**Work to complete**
Below are records; count the lines that contain "position" and state only that count.

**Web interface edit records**
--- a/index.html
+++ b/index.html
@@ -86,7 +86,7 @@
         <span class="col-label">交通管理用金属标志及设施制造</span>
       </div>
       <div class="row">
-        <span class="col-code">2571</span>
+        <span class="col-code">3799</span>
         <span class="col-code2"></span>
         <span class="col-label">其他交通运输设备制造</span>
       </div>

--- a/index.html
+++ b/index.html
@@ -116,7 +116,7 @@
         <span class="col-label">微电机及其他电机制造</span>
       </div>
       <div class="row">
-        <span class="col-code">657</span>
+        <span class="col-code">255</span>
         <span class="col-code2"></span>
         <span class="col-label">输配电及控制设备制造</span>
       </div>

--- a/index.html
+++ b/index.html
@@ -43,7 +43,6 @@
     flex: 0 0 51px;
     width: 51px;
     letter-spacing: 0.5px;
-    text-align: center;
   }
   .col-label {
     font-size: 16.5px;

* * *

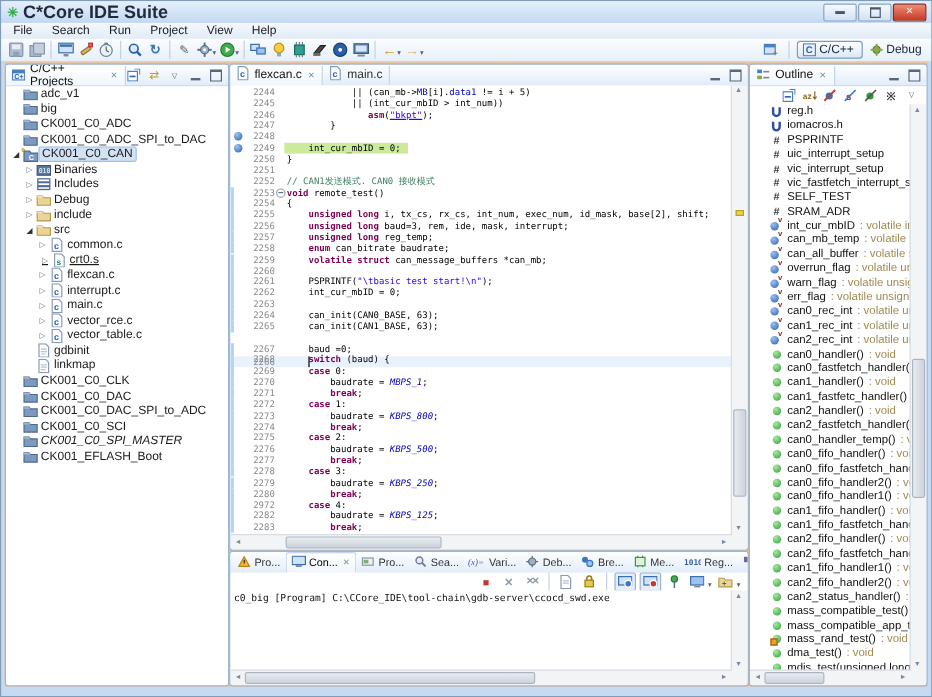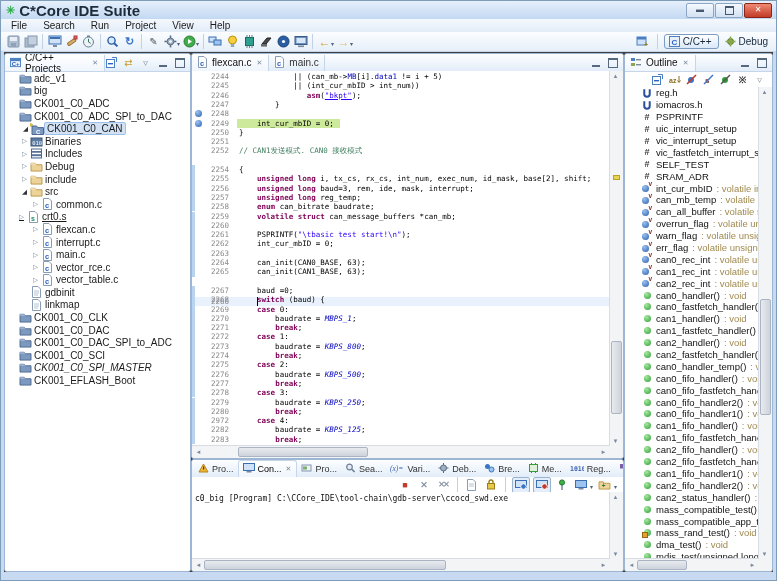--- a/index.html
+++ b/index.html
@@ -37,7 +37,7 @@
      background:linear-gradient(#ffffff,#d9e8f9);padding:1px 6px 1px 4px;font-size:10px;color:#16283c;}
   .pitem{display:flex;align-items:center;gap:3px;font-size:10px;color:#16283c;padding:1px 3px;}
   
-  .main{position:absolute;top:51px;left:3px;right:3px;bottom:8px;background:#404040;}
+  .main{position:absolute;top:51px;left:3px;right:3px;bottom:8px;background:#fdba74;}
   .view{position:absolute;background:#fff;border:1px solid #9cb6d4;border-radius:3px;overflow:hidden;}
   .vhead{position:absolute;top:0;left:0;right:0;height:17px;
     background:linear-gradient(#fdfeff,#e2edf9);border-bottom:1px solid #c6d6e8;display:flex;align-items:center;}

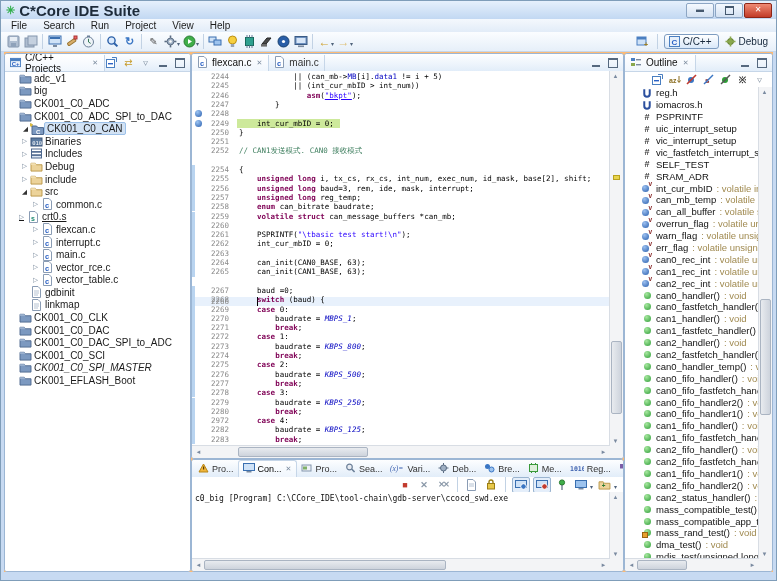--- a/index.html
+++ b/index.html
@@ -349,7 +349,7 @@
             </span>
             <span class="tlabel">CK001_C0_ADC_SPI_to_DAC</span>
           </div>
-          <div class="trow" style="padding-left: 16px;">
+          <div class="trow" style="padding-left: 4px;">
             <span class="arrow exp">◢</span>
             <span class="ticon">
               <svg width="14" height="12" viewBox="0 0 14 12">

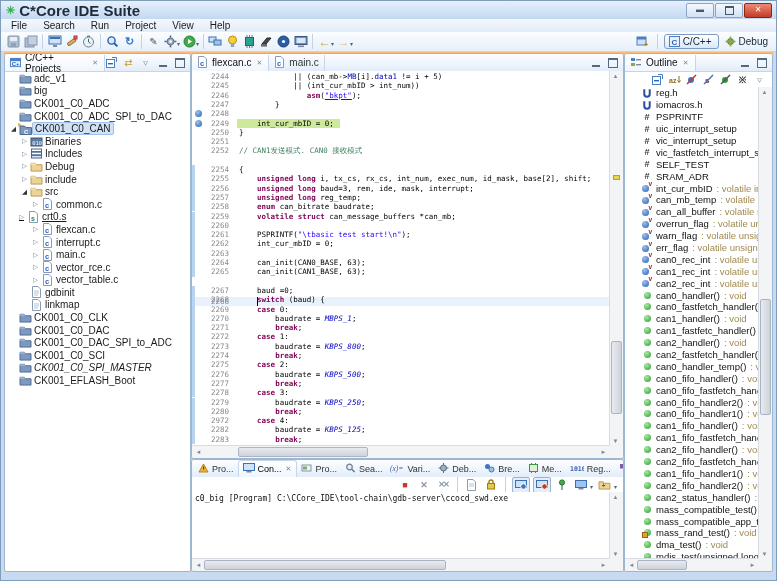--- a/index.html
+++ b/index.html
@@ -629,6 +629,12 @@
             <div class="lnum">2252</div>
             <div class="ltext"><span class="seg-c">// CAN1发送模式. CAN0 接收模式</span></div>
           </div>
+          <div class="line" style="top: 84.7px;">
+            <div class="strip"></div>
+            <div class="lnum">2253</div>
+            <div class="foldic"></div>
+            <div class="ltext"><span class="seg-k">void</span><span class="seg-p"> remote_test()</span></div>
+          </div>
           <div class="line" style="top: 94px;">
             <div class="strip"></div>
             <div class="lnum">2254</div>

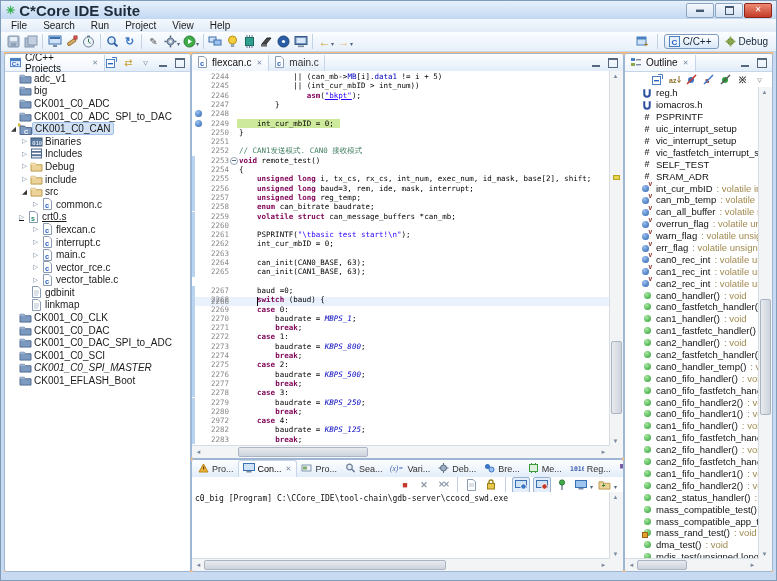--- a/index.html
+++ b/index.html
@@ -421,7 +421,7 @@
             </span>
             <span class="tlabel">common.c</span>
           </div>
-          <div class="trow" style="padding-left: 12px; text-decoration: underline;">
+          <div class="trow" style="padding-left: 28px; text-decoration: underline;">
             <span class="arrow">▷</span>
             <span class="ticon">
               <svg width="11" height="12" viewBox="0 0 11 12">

==

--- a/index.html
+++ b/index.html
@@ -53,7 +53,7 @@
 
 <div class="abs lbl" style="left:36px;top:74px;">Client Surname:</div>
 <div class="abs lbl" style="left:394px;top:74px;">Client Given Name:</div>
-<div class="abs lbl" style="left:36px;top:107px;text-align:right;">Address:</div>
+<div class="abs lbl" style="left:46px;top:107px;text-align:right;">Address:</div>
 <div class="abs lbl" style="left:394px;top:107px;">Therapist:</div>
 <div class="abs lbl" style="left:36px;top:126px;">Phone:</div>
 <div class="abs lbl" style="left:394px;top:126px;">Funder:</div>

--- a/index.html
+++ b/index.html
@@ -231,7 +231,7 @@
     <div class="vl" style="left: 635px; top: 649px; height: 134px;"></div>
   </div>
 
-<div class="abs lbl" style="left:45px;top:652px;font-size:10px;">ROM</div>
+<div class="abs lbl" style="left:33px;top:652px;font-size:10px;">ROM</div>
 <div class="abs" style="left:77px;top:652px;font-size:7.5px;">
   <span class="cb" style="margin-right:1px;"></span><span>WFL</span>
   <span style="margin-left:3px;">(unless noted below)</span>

**Answer box**
4